Here are some assorted musings piled into one post.
- Just when the IMF thought it was becoming relevant again, the Asian Development Bank Fund moves closer to establishing an Asian Monetary Fund.
- Ben Bernanke is feeling the heat. Congress is planning televised hearings on whether Bernanke and Paulson pressured Ken Lewis and Bank of America (BoA) to be quiet and complete its acquisition of Merrill Lynch after BoA found out there were more problems with the bank. The WSJ reports that the congressional "review of documents, notes from phone conversations involving Federal Reserve officials and other information suggest 'there's fire there.' "
- Wow. Ben Bernanke was interested in pushing the federal funds rate to 0% in 2003. One can only imagine how much more pronounced the housing bubble and subsequent financial collapse would have been had the policy rate hit 0%.

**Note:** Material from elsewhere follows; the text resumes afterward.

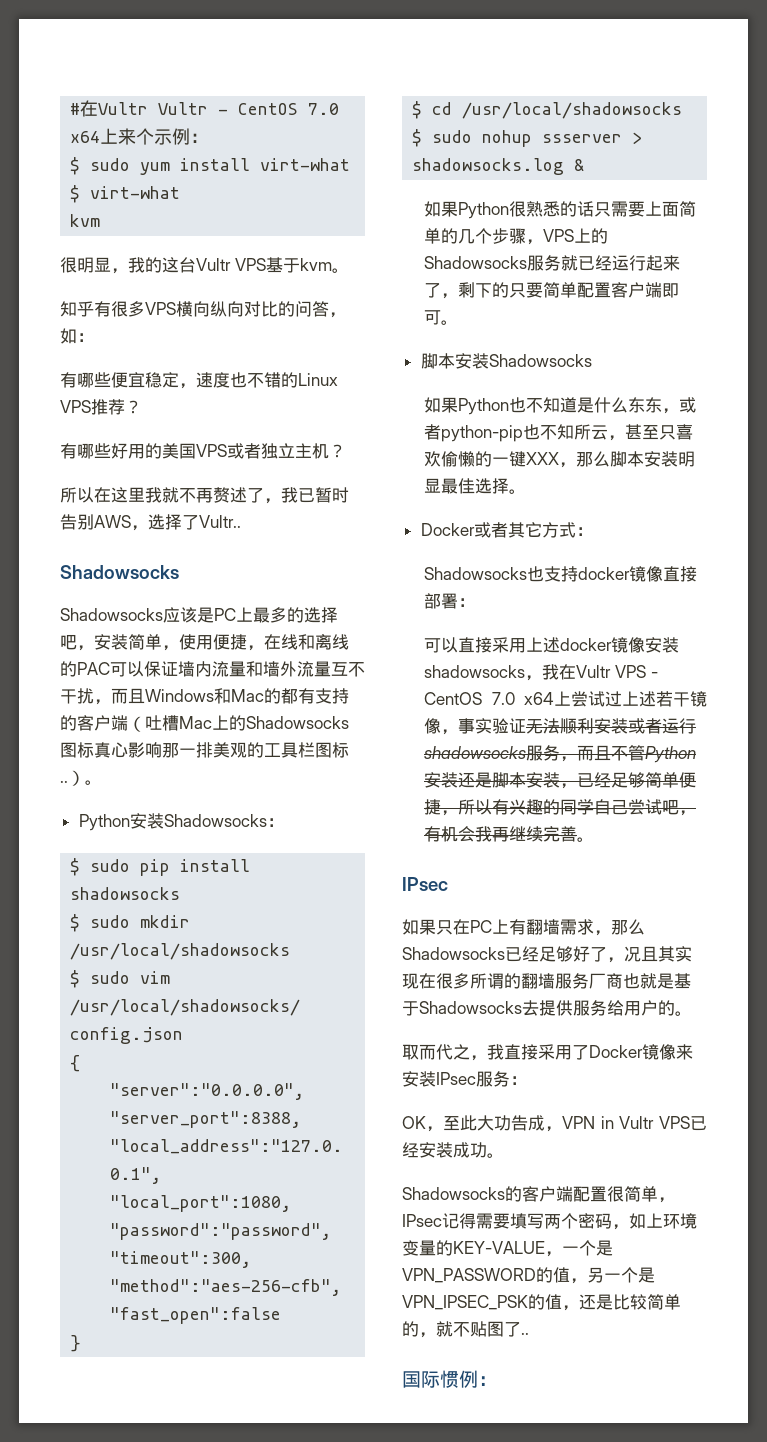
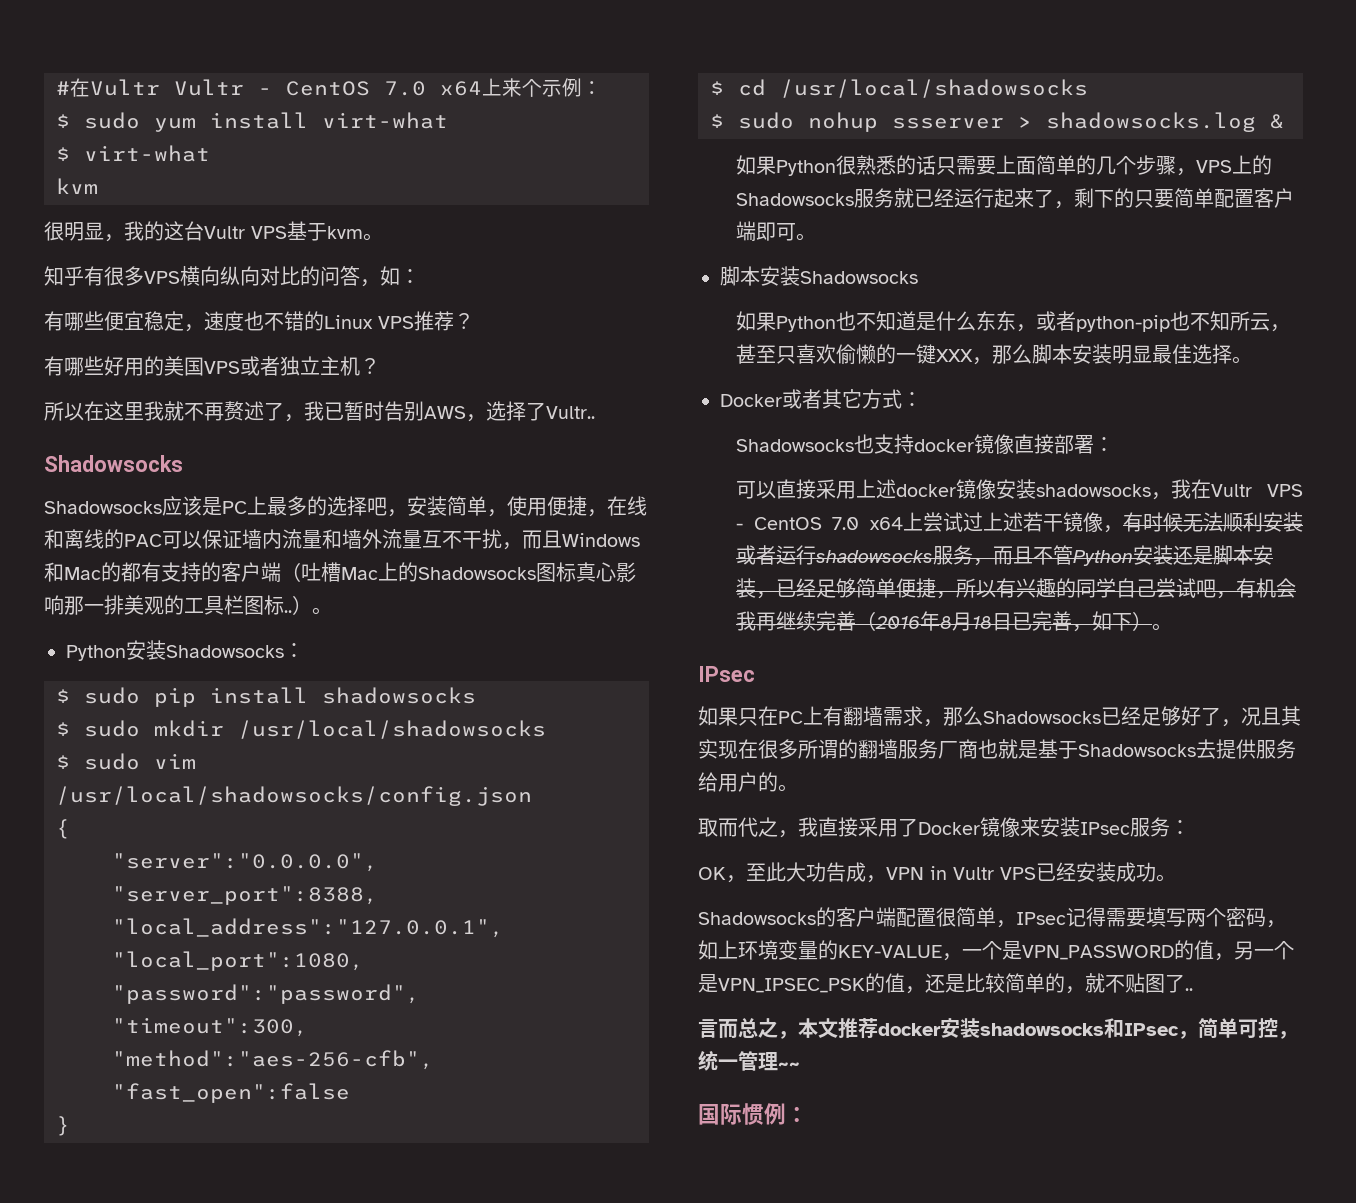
- 可以直接采用上述docker镜像安装shadowsocks，我在Vultr VPS - CentOS 7.0 x64上尝试过上述若干镜像，事实验证无法顺利安装或者运行shadowsocks服务，而且不管Python安装还是脚本安装，已经足够简单便捷，所以有兴趣的同学自己尝试吧，有机会我再继续完善。
+ 可以直接采用上述docker镜像安装shadowsocks，我在Vultr VPS - CentOS 7.0 x64上尝试过上述若干镜像，有时候无法顺利安装或者运行shadowsocks服务，而且不管Python安装还是脚本安装，已经足够简单便捷，所以有兴趣的同学自己尝试吧，有机会我再继续完善（2016年8月18日已完善，如下）。
+ 言而总之，本文推荐docker安装shadowsocks和IPsec，简单可控，统一管理~~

- I listened to Russ Robert interview Ed Leamer on EconTalk (while doing grades!). One interesting point that Leamer makes is that no matter what has hit the the U.S. economy it has always returned to its trend growth rate of just over 3% per annum. While this consistency is a remarkable, what I find even more amazing is that the level of the U.S. economy seems to follow a deterministic trend. One striking example of this can be seen by looking at the log level of the U.S. economy after the Great Depression. The U.S. economy is where it would have been--based on a linear trend--had there been no Great Depression! This can be seen in the figure below (click on it to enlarge):
In short, the eyeball test seems to indicate that over the long run the U.S. economy is trend stationary not difference stationary. (Menzie Chinn provides some formal evidence that my eyeball test is correct.) It is almost as if this trend is a constant of nature.